Essentially, for the last hundred and fifty years since the birth of science, we have been told that life is a linear arrow of progress. You’ve got Freud saying there are these various stages. You’ve got Piaget saying children go through stages. You’ve got Erikson saying there are these eight stages of moral development. The five stages of the grief, the hero’s journey, all of these things are very linear constructs. This reaches its peak in the seventies with this book that our mothers all read. Gail Sheehy said we’re going to go through passages. What Passages says, it’s amazing, it literally says the predictable crises of adult life. Everyone does the same thing in their twenties. Everyone does the same thing in their thirties. Everyone has a mid-life crisis at thirty-nine and a half. That literally popularizes — that book sells twenty million copies. That defined this idea. It turns out that’s all bunk. This is not how we live now. We’ve kind of known it instinctually. What’s going on here is it’s basically the way we look at the world affects the way we look at out lives. Now we know that life is chaotic. It’s disruptive. There are changes. We haven’t updated how we think of our lives. What my data turned out to show in this big year of analytics that we did was — so the linear life is dead. That’s the first point, as you said. It’s been replaced by what I call the nonlinear life. That includes a lot more disruption. My data show we have thirty-six disruptions, around, in our life. That’s one every twelve to eighteen months. It could be small like a car accident or a major surgery. It could be a big diagnosis. It’s having a child. It’s having a child leave the home.

Most of these, we get through. We’re pretty good at adjusting and responding to this kind of change, but one in ten of them become massive life reorientations. I call these things lifequakes. We have three to five in the course of our lives. I would say the signature finding from The Life Story Project is that the average length of these lifequakes — I feel like I almost should ask you how many you’ve been through and what they are, but you know where this is going because you’ve read the book — is five years. For three quarters of us, it takes four years or longer. You think, three to five in a life; four, five, six years; that’s twenty-five years. Half of our adults lives we are in transition in one way or the other. My book unveils essentially the first new model for navigating life transition in fifty years. There has not been a book about this since the late seventies, a book called Transitions. It turns out we’re all doing this. We don’t have a language for it. That was part of my goal. It turns out the book is now going to appear in the middle of what is a massive worldwide situation, lifequake, where we’re all going through one of these transitions at the same time.

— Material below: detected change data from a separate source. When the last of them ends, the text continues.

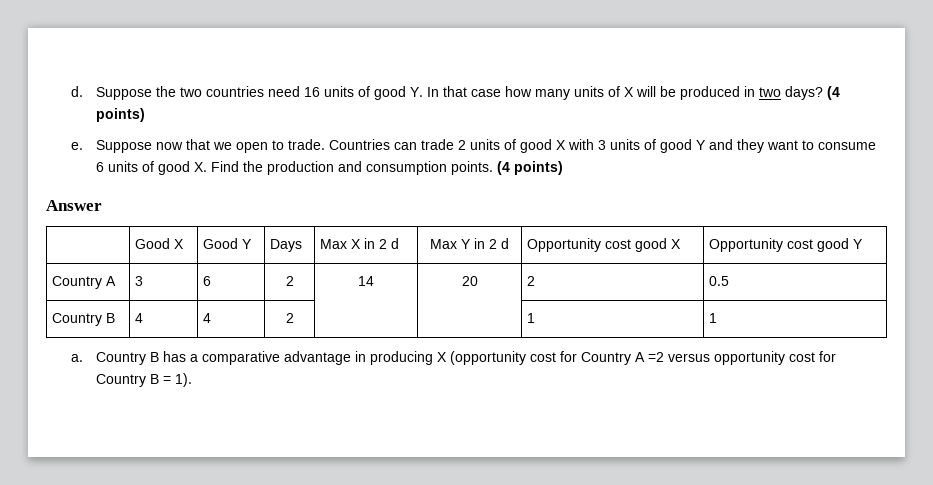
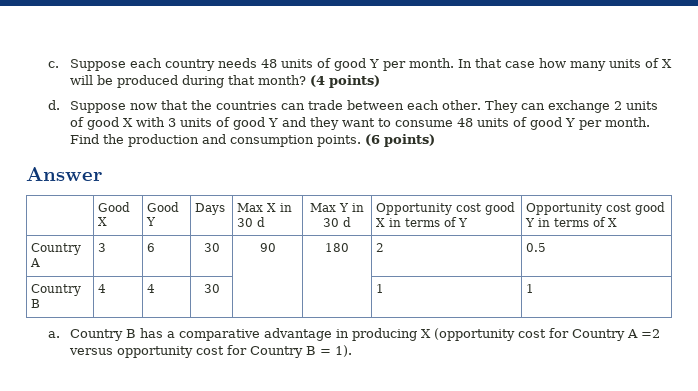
- d. Suppose the two countries need 16 units of good Y. In that case how many units of X will be produced in two days? (4 points)
- e.
+ c. Suppose each country needs 48 units of good Y per month. In that case how many units of X will be produced during that month? (4 points)
+ d.
- Suppose now that we open to trade. Countries can trade 2 units of good X with 3 units of good Y and they want to consume 6 units of good X. Find the production and consumption points. (4 points)
+ Suppose now that the countries can trade between each other. They can exchange 2 units of good X with 3 units of good Y and they want to consume 48 units of good Y per month. Find the production and consumption points. (6 points)
- | Good X | Good Y | Days | Max X in 2 d | Max Y in 2 d | Opportunity cost good X | Opportunity cost good Y
+ | Good X | Good Y | Days | Max X in 30 d | Max Y in 30 d | Opportunity cost good X in terms of Y | Opportunity cost good Y in terms of X
- Country A | 3 | 6 | 2 | 14 | 20 | 2 | 0.5
+ Country A | 3 | 6 | 30 | 90 | 180 | 2 | 0.5
- Country B | 4 | 4 | 2 | | | 1 | 1
+ Country B | 4 | 4 | 30 | | | 1 | 1

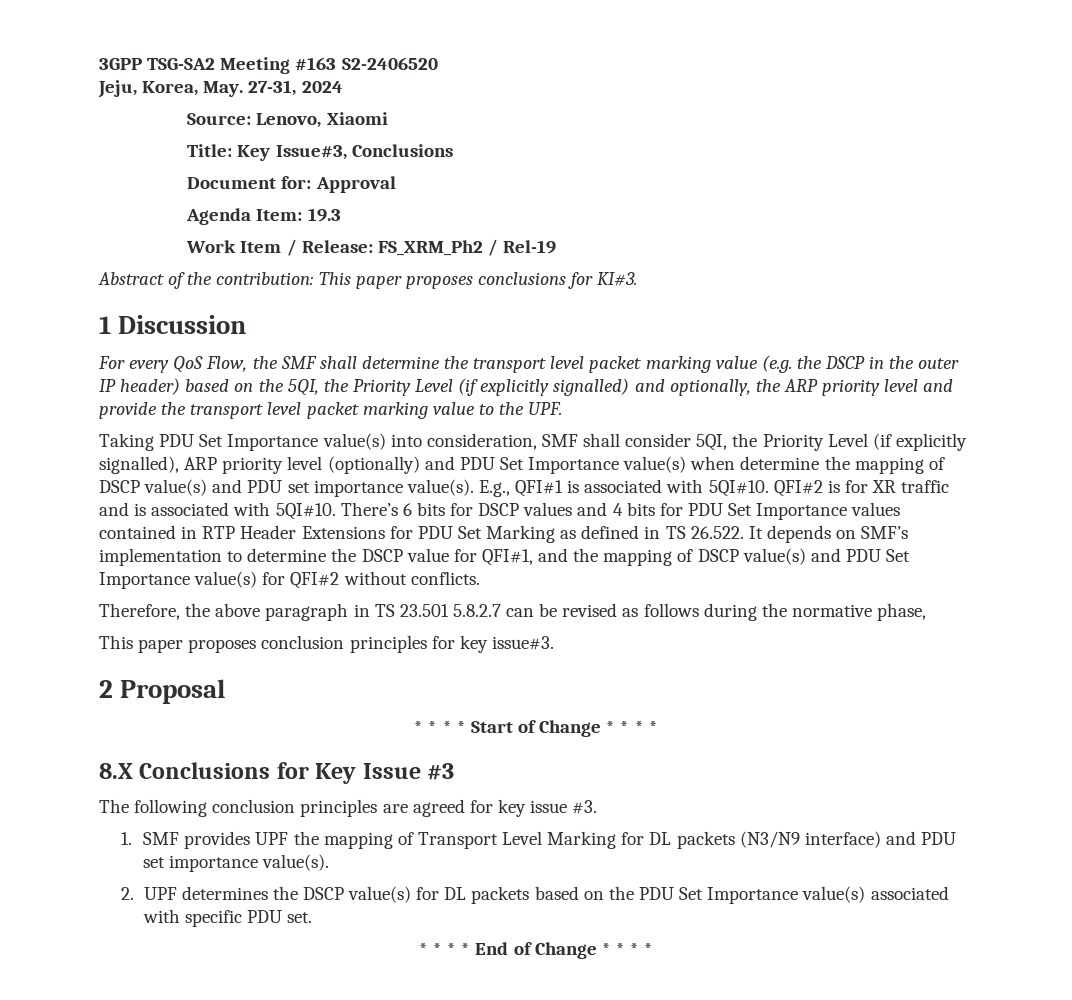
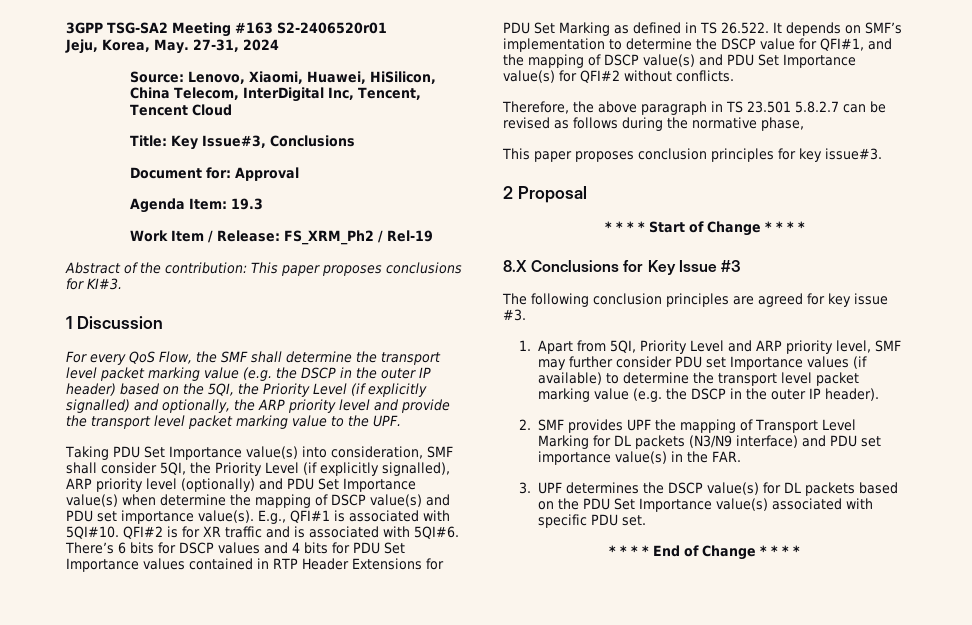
- 3GPP TSG-SA2 Meeting #163 S2-2406520
+ 3GPP TSG-SA2 Meeting #163 S2-2406520r01
- Source: Lenovo, Xiaomi
+ Source: Lenovo, Xiaomi, Huawei, HiSilicon, China Telecom, InterDigital Inc, Tencent, Tencent Cloud
- QFI#2 is for XR traffic and is associated with 5QI#10.
+ QFI#2 is for XR traffic and is associated with 5QI#6.
- 1. SMF provides UPF the mapping of Transport Level Marking for DL packets (N3/N9 interface) and PDU set importance value(s).
- 2. UPF determines the DSCP value(s) for DL packets based on the PDU Set Importance value(s) associated with specific PDU set.
+ 1. Apart from 5QI, Priority Level and ARP priority level, SMF may further consider PDU set Importance values (if available) to determine the transport level packet marking value (e.g. the DSCP in the outer IP header).
+ 2. SMF provides UPF the mapping of Transport Level Marking for DL packets (N3/N9 interface) and PDU set importance value(s) in the FAR.
+ 3. UPF determines the DSCP value(s) for DL packets based on the PDU Set Importance value(s) associated with specific PDU set.

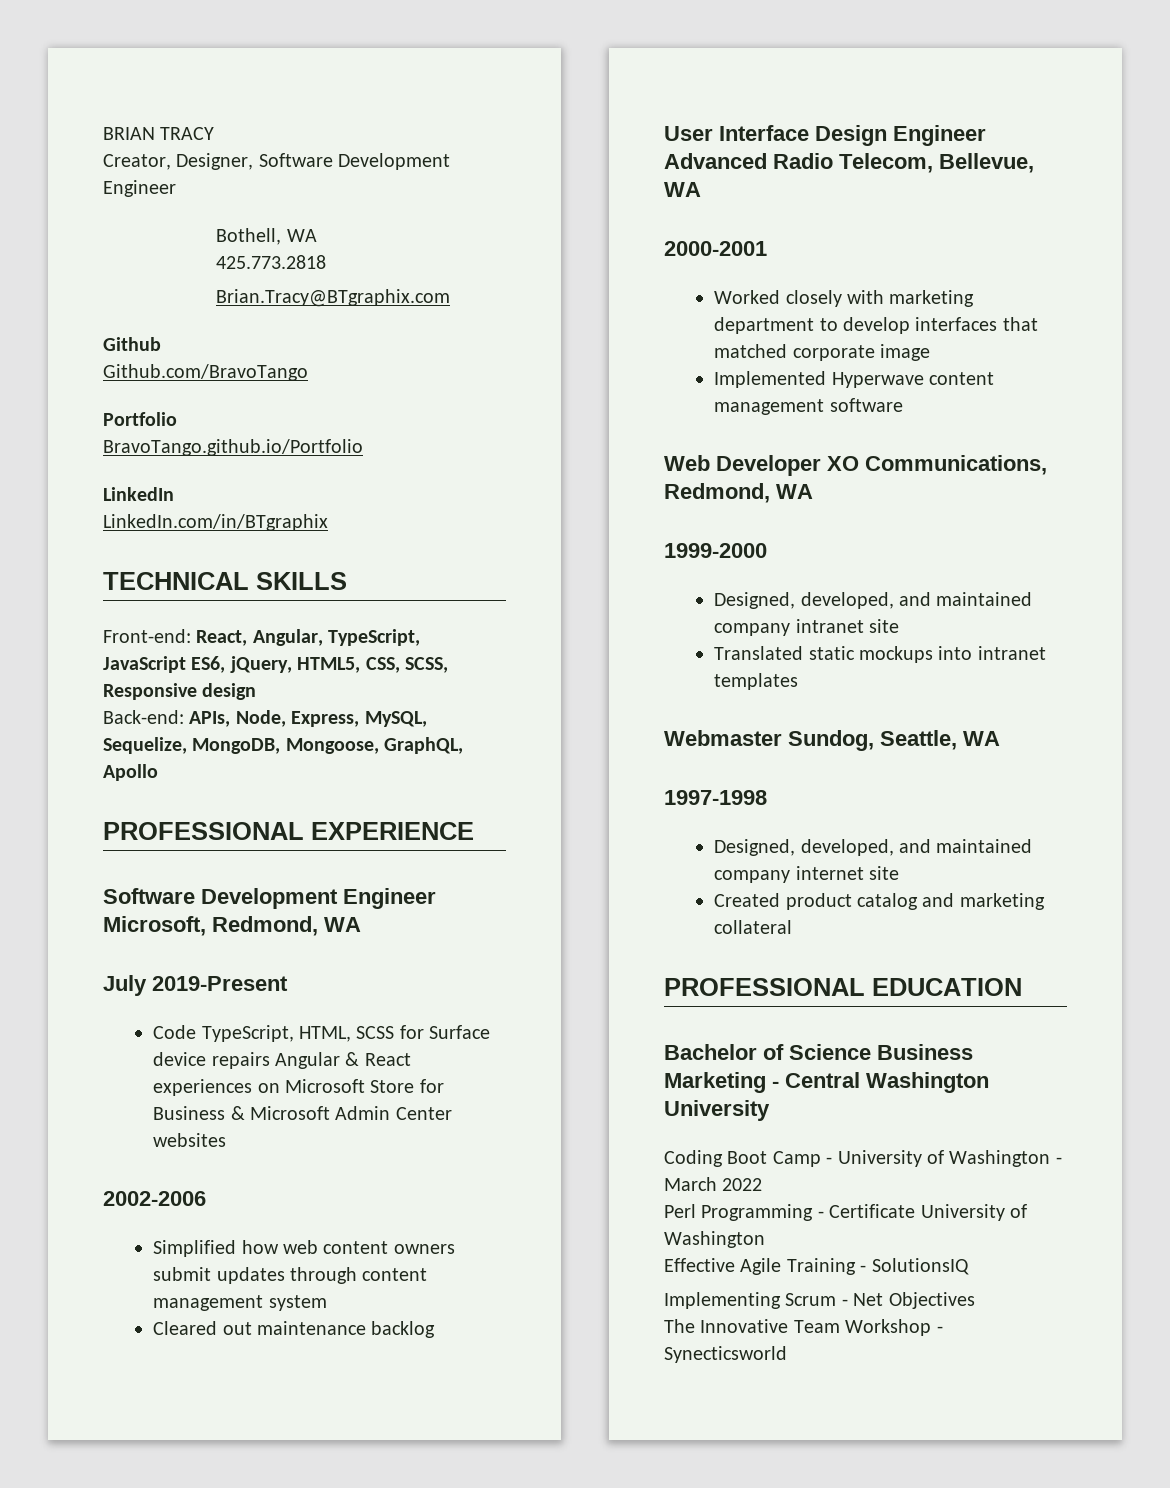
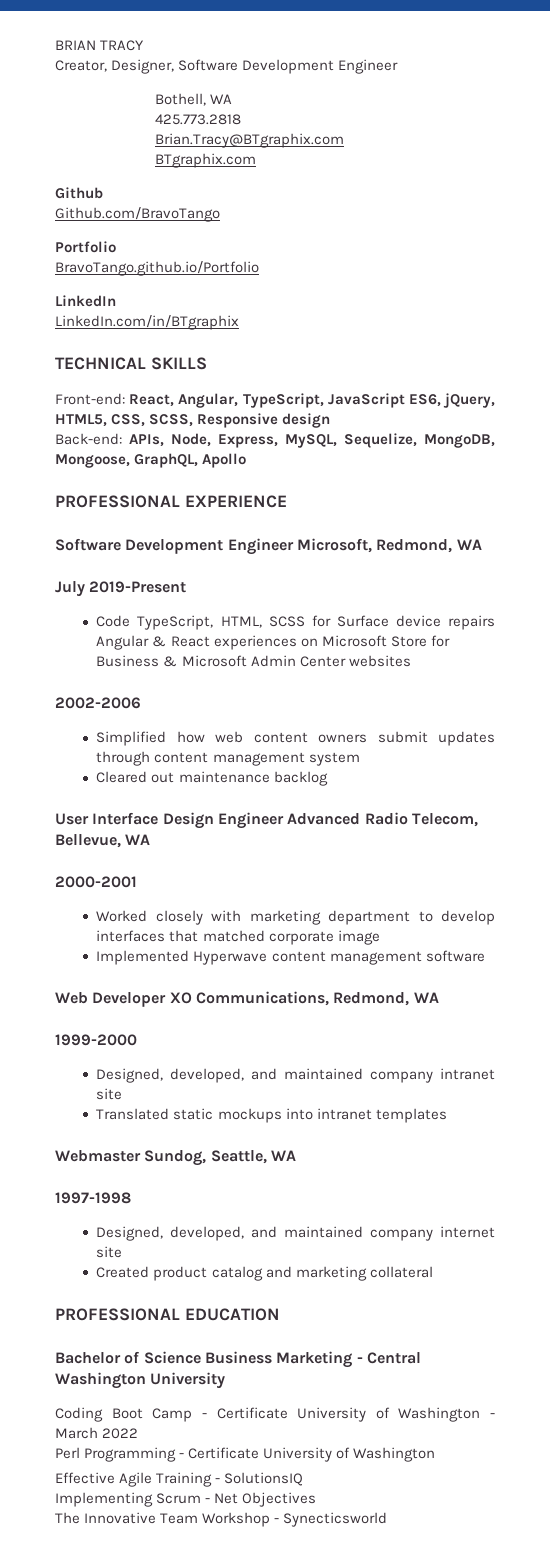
+ BTgraphix.com
- Coding Boot Camp - University of Washington - March 2022
+ Coding Boot Camp - Certificate University of Washington - March 2022

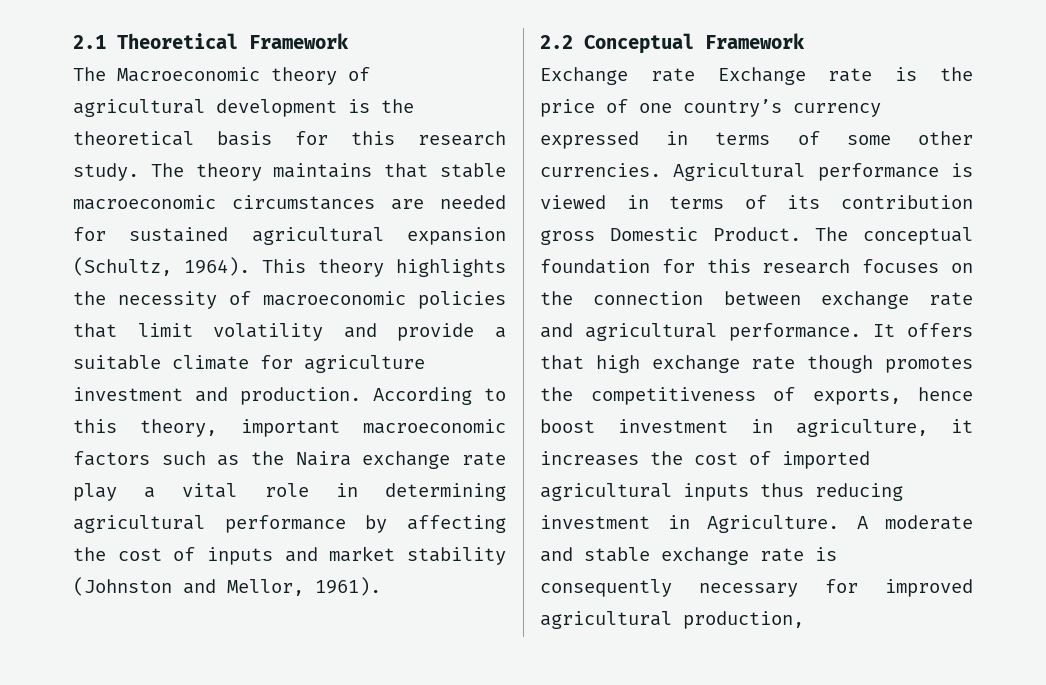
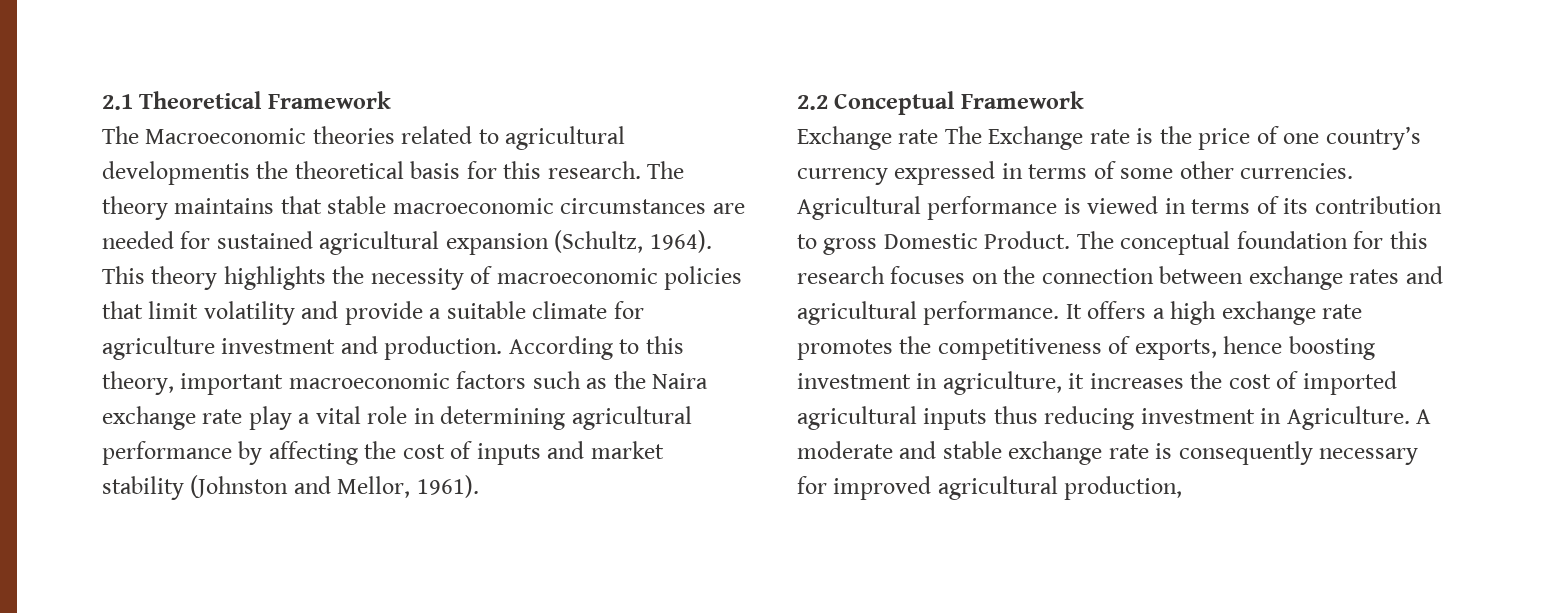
- The Macroeconomic theory of agricultural development is the theoretical basis for this research study.
+ The Macroeconomic theories related to agricultural developmentis the theoretical basis for this research.
- Exchange rate Exchange rate is the price of one country’s currency expressed in terms of some other currencies.
+ Exchange rate The Exchange rate is the price of one country’s currency expressed in terms of some other currencies.
- Agricultural performance is viewed in terms of its contribution gross Domestic Product.
+ Agricultural performance is viewed in terms of its contribution to gross Domestic Product.
- The conceptual foundation for this research focuses on the connection between exchange rate and agricultural performance.
+ The conceptual foundation for this research focuses on the connection between exchange rates and agricultural performance.
- It offers that high exchange rate though promotes the competitiveness of exports, hence boost investment in agriculture, it increases the cost of imported agricultural inputs thus reducing investment in Agriculture.
+ It offers a high exchange rate promotes the competitiveness of exports, hence boosting investment in agriculture, it increases the cost of imported agricultural inputs thus reducing investment in Agriculture.

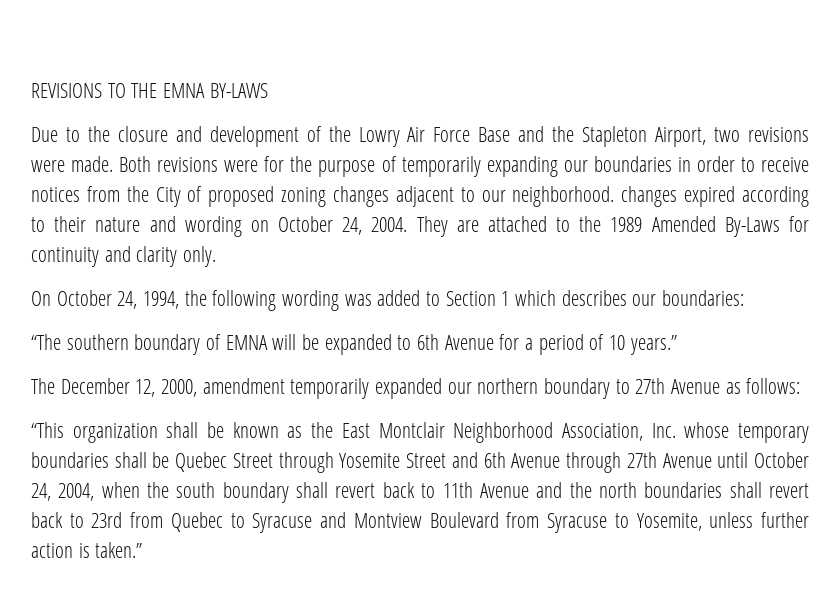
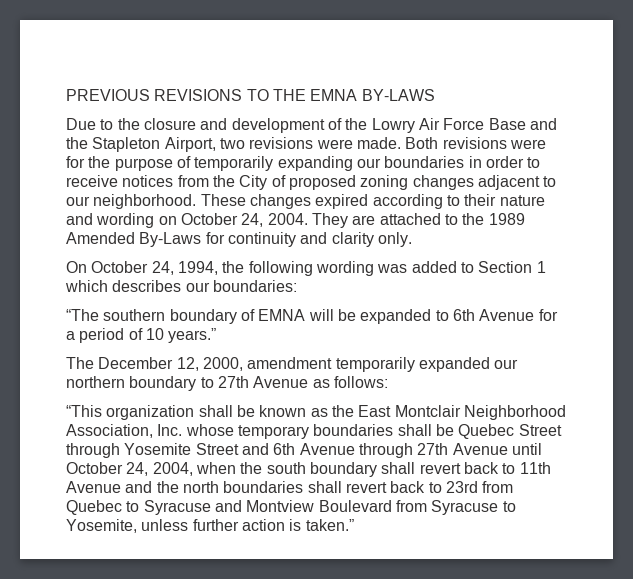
- REVISIONS TO THE EMNA BY-LAWS
+ PREVIOUS REVISIONS TO THE EMNA BY-LAWS
- Both revisions were for the purpose of temporarily expanding our boundaries in order to receive notices from the City of proposed zoning changes adjacent to our neighborhood. changes expired according to their nature and wording on October 24, 2004.
+ Both revisions were for the purpose of temporarily expanding our boundaries in order to receive notices from the City of proposed zoning changes adjacent to our neighborhood. These changes expired according to their nature and wording on October 24, 2004.

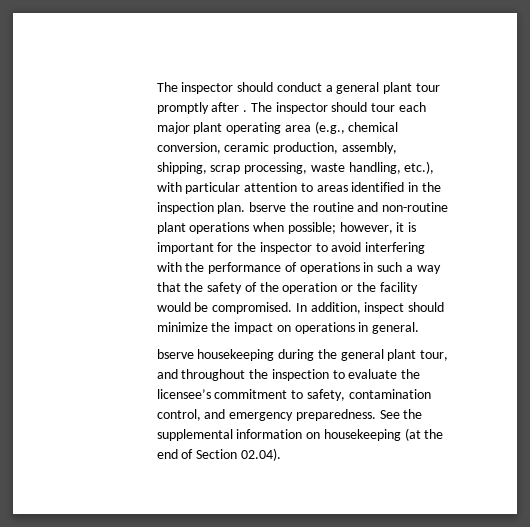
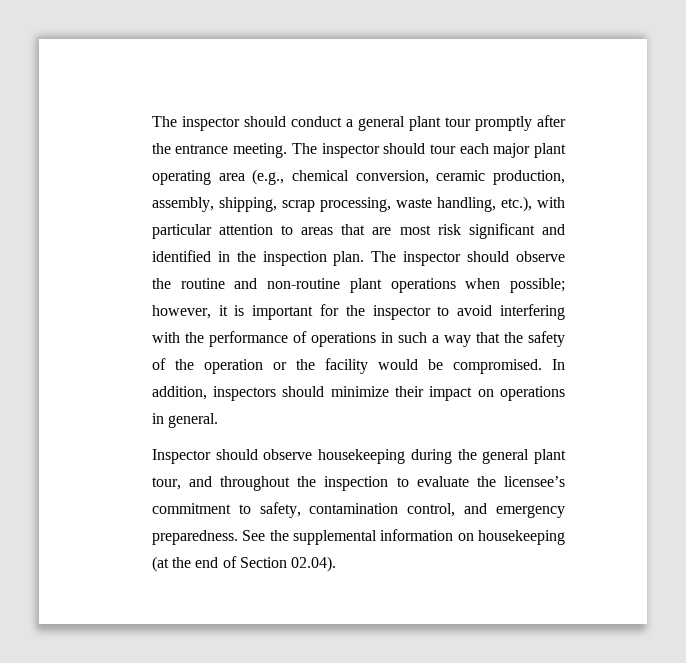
- The inspector should conduct a general plant tour promptly after .
+ The inspector should conduct a general plant tour promptly after the entrance meeting.
- The inspector should tour each major plant operating area (e.g., chemical conversion, ceramic production, assembly, shipping, scrap processing, waste handling, etc.), with particular attention to areas identified in the inspection plan. bserve the routine and non-routine plant operations when possible;
+ The inspector should tour each major plant operating area (e.g., chemical conversion, ceramic production, assembly, shipping, scrap processing, waste handling, etc.), with particular attention to areas that are most risk significant and identified in the inspection plan. The inspector should observe the routine and non-routine plant operations when possible;
- In addition, inspect should minimize the impact on operations in general.
+ In addition, inspectors should minimize their impact on operations in general.
- bserve housekeeping during the general plant tour, and throughout the inspection to evaluate the licensee’s commitment to safety, contamination control, and emergency preparedness.
+ Inspector should observe housekeeping during the general plant tour, and throughout the inspection to evaluate the licensee’s commitment to safety, contamination control, and emergency preparedness.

Zibby: You must have planned that.

Bruce: What’s interesting, there is a tiny paragraph in my book where we broke down the biggest transitions in everyone’s lives on a metric, one of those two-by-two metrics. The two poles were personal and collective. A personal one would be death in the family or finding out you have a child with special needs or losing your job. Collective is an earthquake, a hurricane, I grew up in hurricane country, pandemic. Then the other pole was voluntary or involuntary. Voluntary might be getting married or getting divorced if you’re the one who’s choosing to get divorced. Involuntary meaning being told that your spouse is leaving you or firing your job. Voluntary may be starting a new enterprise, as you’ve done in recent years. Involuntary may be losing your legs in an accident. We made this grid. It’s in the book. The smallest category was involuntary collective, so an earthquake, a hurricane, a recession. The biggest involuntary collective that came up in my conversations was 9/11, a lot of people choosing to reorient their lives.

There’s a story in my book, I interviewed this woman who’s a professor at NYU. She presented as a man before 9/11. She said, “I’d rather live without my family, without my friends than not be true to myself.” That was the trigger that gave her the permission to go through a gender transition process. Lots of people moved out of town, rediscovered religion, changed jobs because of 9/11. I’m looking at this and I’m thinking, three percent of people had involuntary collective transitions that they identified in these conversations. Remember, I’ve done a thousand hours of interviews. I write this paragraph that says had I done this in the twentieth century, that would’ve been a lot higher. We had two world wars. We had the Great Depression. We had women’s rights and civil rights and all these things. I was like, we clearly are in a time where we’re kind of me-oriented and not we-oriented. Boom. Here we are, an involuntary collective transition that everybody’s going through at the same time, not just in this country, but around the world. I actually think that that aspect of this has not been talked about a lot. What is like now to actually have the connection of going through a transition? Transitions tend to be kind of lonely-making experiences because we feel like only us can go — woe is me. Everybody else’s life is wonderful on social media, and I’m suffering. Now we’re all going through this together, which actually in a way may end up making it somewhat easier.

Zibby: I think there’s going to be a lot of really good lifequake turning point-type material that comes out of this. Even just from the couple weeks of isolation, I can already feel things that I want to do differently afterwards. I’m sure everybody feels the same way.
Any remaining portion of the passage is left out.